While we easily accept the idea of happiness, we usually deny the reality of suffering.
However, to truly pursue happiness, we must first acknowledge that suffering exists.
When suffering comes, we tend to reject it, finding it unbearable and feeling it shouldn’t happen to us.
This reaction can lead us to feel overwhelmed by suffering or even to increase our own distress.
Suffering can arise regardless of our intentions, and it can fade on its own as situations change.
Here is where we can help ourselves.
Instead of waiting for suffering to disappear, we can simply notice it, observing it calmly as we would observe our breath—without
judgment or effort.
This gentle awareness allows us to acknowledge suffering without getting entangled in it.
This approach doesn’t require us to force anything; simply recognizing and observing that there is suffering.

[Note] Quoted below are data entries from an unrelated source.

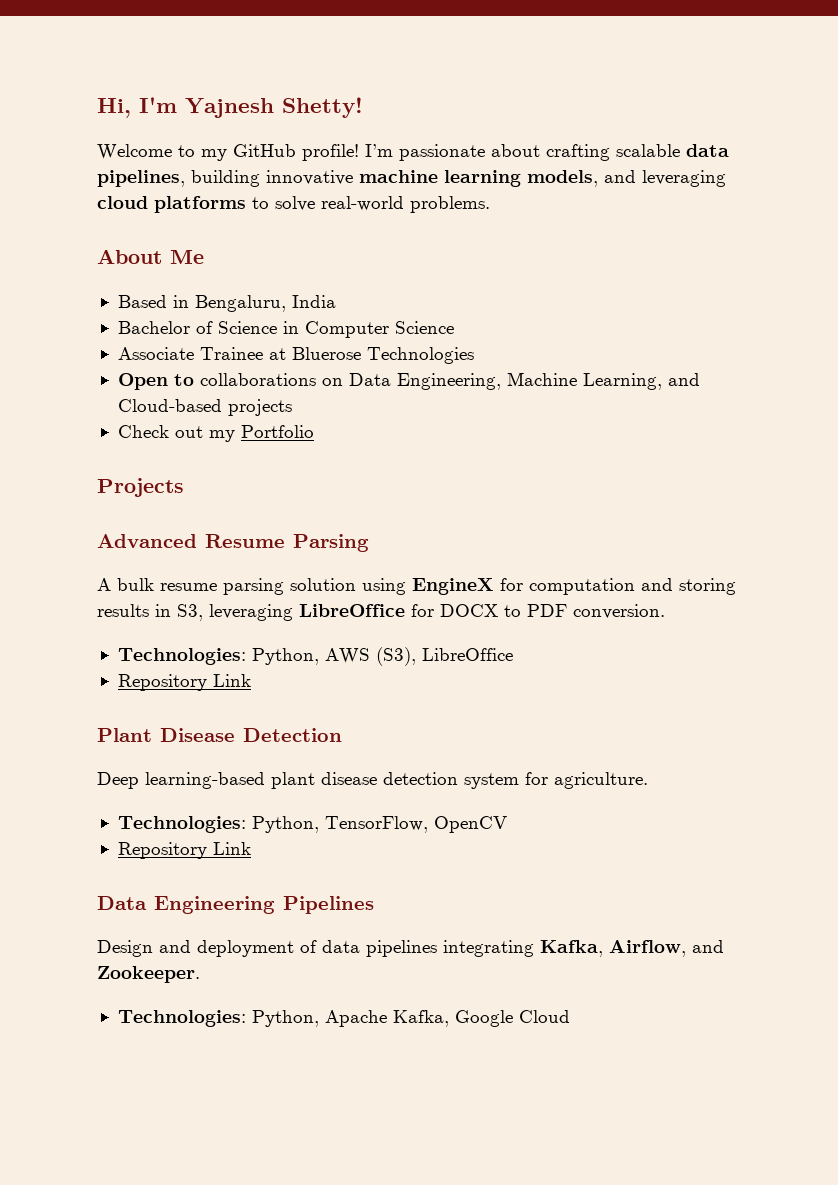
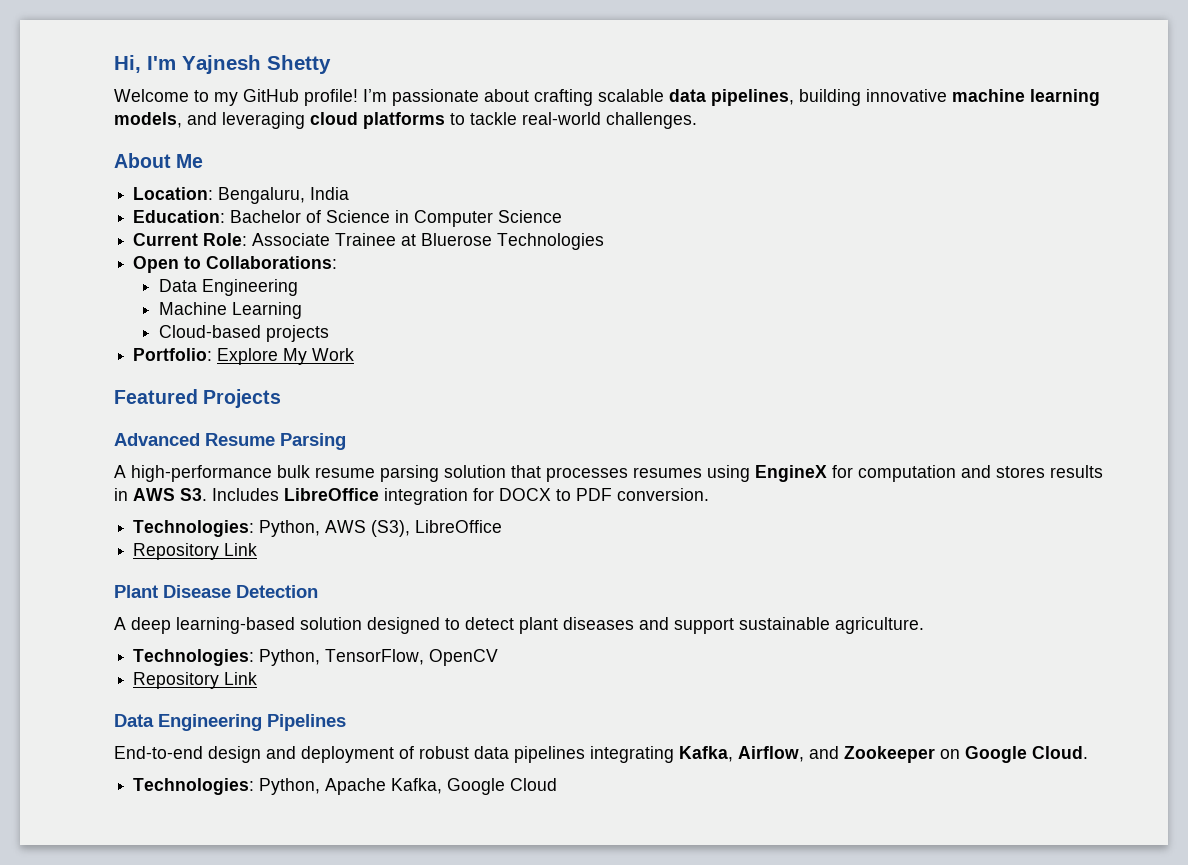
- Hi, I'm Yajnesh Shetty!
+ Hi, I'm Yajnesh Shetty
- I’m passionate about crafting scalable data pipelines, building innovative machine learning models, and leveraging cloud platforms to solve real-world problems.
+ I’m passionate about crafting scalable data pipelines, building innovative machine learning models, and leveraging cloud platforms to tackle real-world challenges.
- Based in Bengaluru, India
+ Location: Bengaluru, India
- Bachelor of Science in Computer Science
+ Education: Bachelor of Science in Computer Science
- Associate Trainee at Bluerose Technologies
+ Current Role: Associate Trainee at Bluerose Technologies
- Open to collaborations on Data Engineering, Machine Learning, and Cloud-based projects
- Check out my Portfolio
- Projects
+ Open to Collaborations:
+ Data Engineering
+ Machine Learning
+ Cloud-based projects
+ Portfolio: Explore My Work
+ Featured Projects
- A bulk resume parsing solution using EngineX for computation and storing results in S3, leveraging LibreOffice for DOCX to PDF conversion.
+ A high-performance bulk resume parsing solution that processes resumes using EngineX for computation and stores results in AWS S3. Includes LibreOffice integration for DOCX to PDF conversion.
- Deep learning-based plant disease detection system for agriculture.
+ A deep learning-based solution designed to detect plant diseases and support sustainable agriculture.
- Design and deployment of data pipelines integrating Kafka, Airflow, and Zookeeper.
+ End-to-end design and deployment of robust data pipelines integrating Kafka, Airflow, and Zookeeper on Google Cloud.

By doing this, we stop the cycle of adding to our suffering and making it worse.
Over time, this practice allows us to see suffering more objectively, gradually creating a sense of distance from it.
This shift—from identifying with suffering to observing it—leads us toward happiness.
In this way, by cultivating a sense of detachment from suffering, we create a path toward genuine happiness, naturally prompting an
introspective exploration of our inner selves.
By focusing on the cessation of suffering in this way, it becomes the approach to happiness itself.